Task objective -
Write the records below out again exactly as given, with no images.

Entries shown -

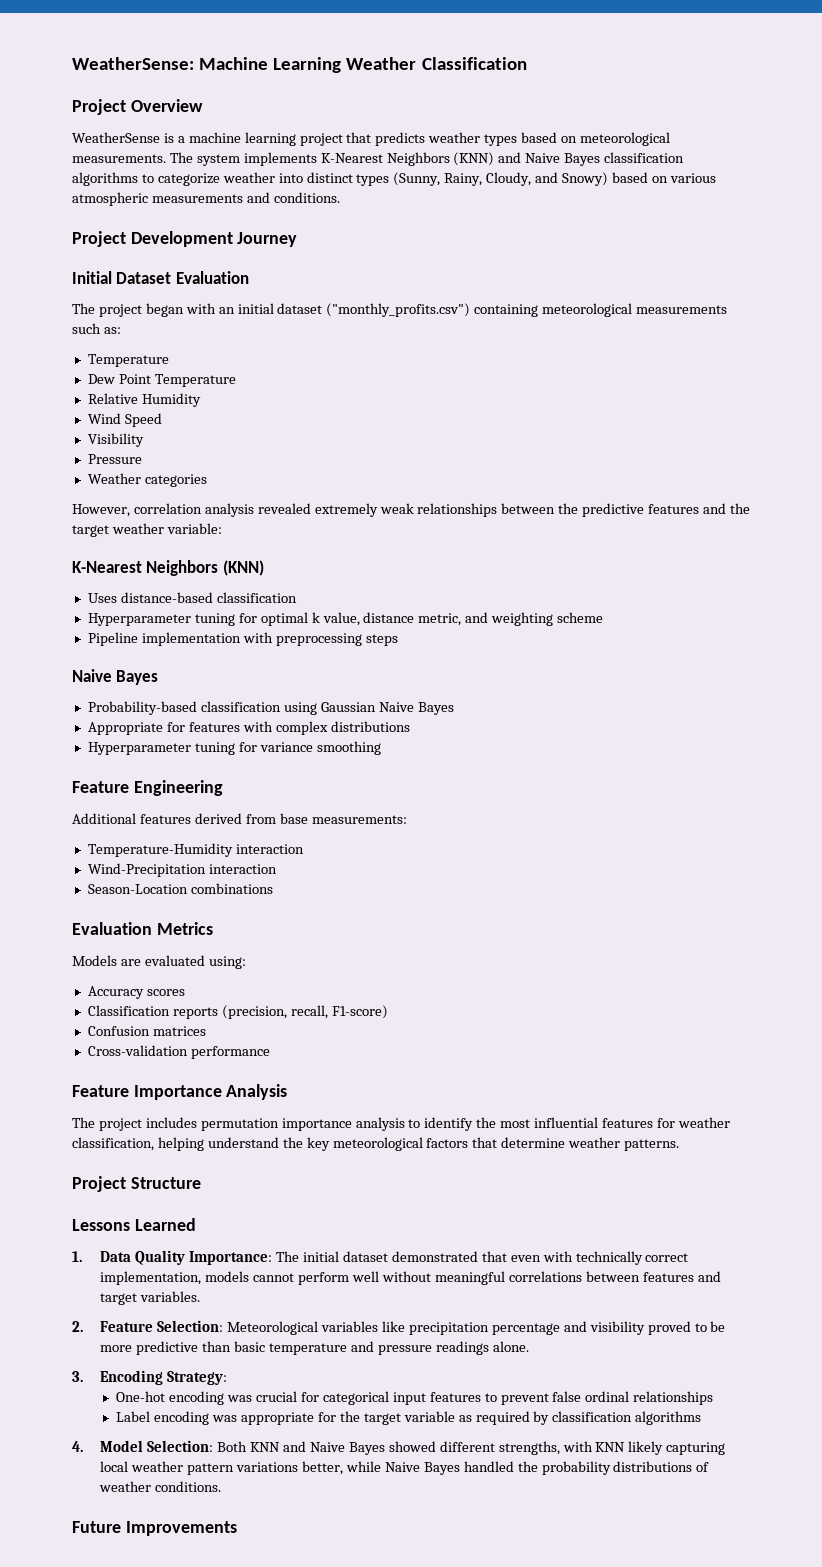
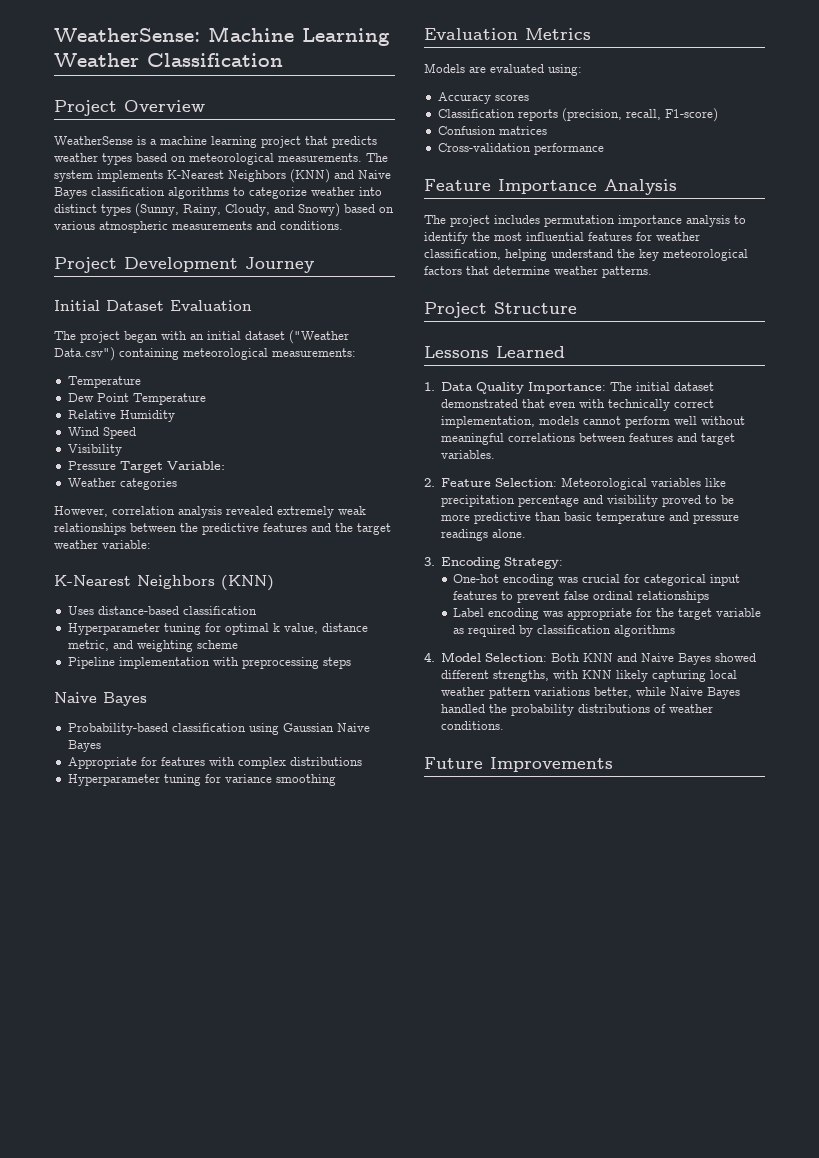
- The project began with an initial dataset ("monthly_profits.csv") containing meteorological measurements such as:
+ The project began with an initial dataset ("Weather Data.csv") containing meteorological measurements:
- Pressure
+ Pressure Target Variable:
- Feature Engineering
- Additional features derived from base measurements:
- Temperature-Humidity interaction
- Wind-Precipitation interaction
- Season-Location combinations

Answer to this problem -
- The project began with an initial dataset ("monthly_profits.csv") containing meteorological measurements such as:
+ The project began with an initial dataset ("Weather Data.csv") containing meteorological measurements:
- Pressure
+ Pressure Target Variable:
- Feature Engineering
- Additional features derived from base measurements:
- Temperature-Humidity interaction
- Wind-Precipitation interaction
- Season-Location combinations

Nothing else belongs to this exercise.